I enjoyed my time in the uterus, reading what the previous fetuses had written on your walls. That's how I learned to spell. That's how I came out speaking.
Driftwood Armada
My first word was Give. My second word was me. I'm from filet mignon out of a can.
I'm 75% Jack Daniels and 1/4 Portuguese table wine. The only thing my Irish grandfather passed down to me
was whiskey dick. I was baptized in moonshine, circumcised with a shark's tooth. I know how it feels
to pull down your pants and wiggle your ass at truck drivers, to rub your face in the bosom
of pain, to tell a story and see a red flag rise in the listener's eyes and keep talking. No,
I never had a problem with parties. It was the party between the parties that did me in: the festival
in the stairwell, the bathroom stall soirees, till my brain was as soggy as a spooge mop
in a porno booth, and my grandmother's heart was a pigeon I stuffed in a plastic bag
and hurled off a cliff. Yes, I came close enough to death's face to smell the formaldehyde
behind her earlobes. But I got sick of feeling like a million dollars’ worth of cocaine being flushed
down a toilet. Sick of staring at the world through the mist of chemistry. Sick of looking
for mother in chemotherapy, busting open my hourglass each night and snorting up the minutes.
Yes, I broke my word so many times, it became a handful of crumbs I sprinkled at my father's ankles
whenever I needed money. I'm fine. Everything is fine. When I quit drinking, the only thing I knew
how to make was a fist. I'm not Irish or Polish or Swordfish. My homeland is compulsion.
My national anthem plays whenever a drunk tumbles down a staircase. My national flower is a carnation
blooming in the scrawny garden of a junkie's arm. My ambassador will be with you in a moment.

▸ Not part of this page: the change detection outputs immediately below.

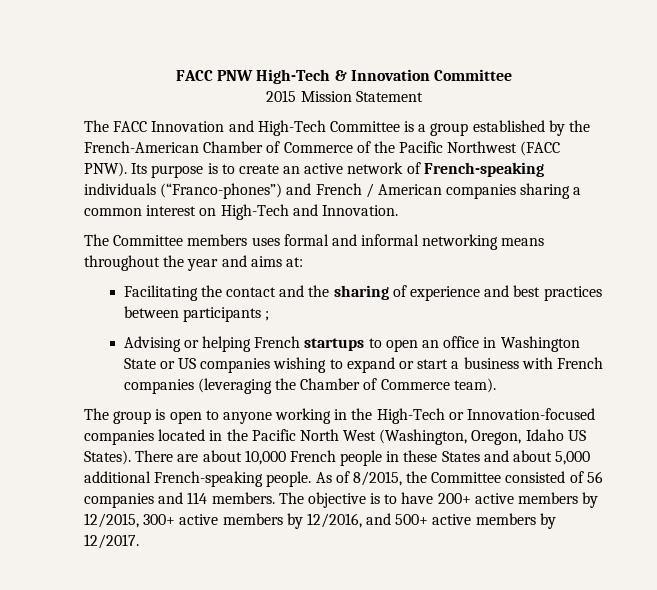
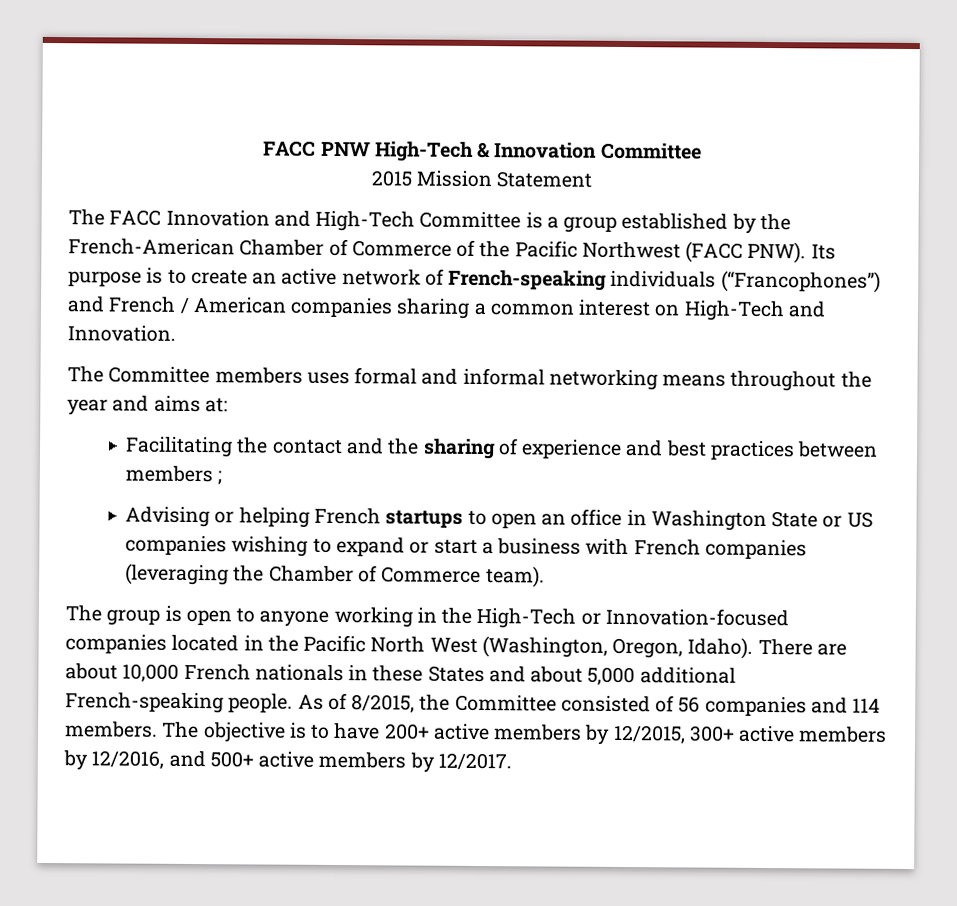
- Its purpose is to create an active network of French-speaking individuals (“Franco-phones”) and French / American companies sharing a common interest on High-Tech and Innovation.
+ Its purpose is to create an active network of French-speaking individuals (“Francophones”) and French / American companies sharing a common interest on High-Tech and Innovation.
- Facilitating the contact and the sharing of experience and best practices between participants ;
+ Facilitating the contact and the sharing of experience and best practices between members ;
- The group is open to anyone working in the High-Tech or Innovation-focused companies located in the Pacific North West (Washington, Oregon, Idaho US States).
+ The group is open to anyone working in the High-Tech or Innovation-focused companies located in the Pacific North West (Washington, Oregon, Idaho).
- There are about 10,000 French people in these States and about 5,000 additional French-speaking people.
+ There are about 10,000 French nationals in these States and about 5,000 additional French-speaking people.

He's busy repairing the tombstones I destroyed in the graveyard of broken thrill rides.
The Abandoned Factory of Sense
When I was a kid, my mother had the prettiest face: a smile that could pry open the hearts of construction workers, eyes bright as a Kennedy's future, lips red as a robin feather floating in a bathtub filled with milk, and everybody loved her.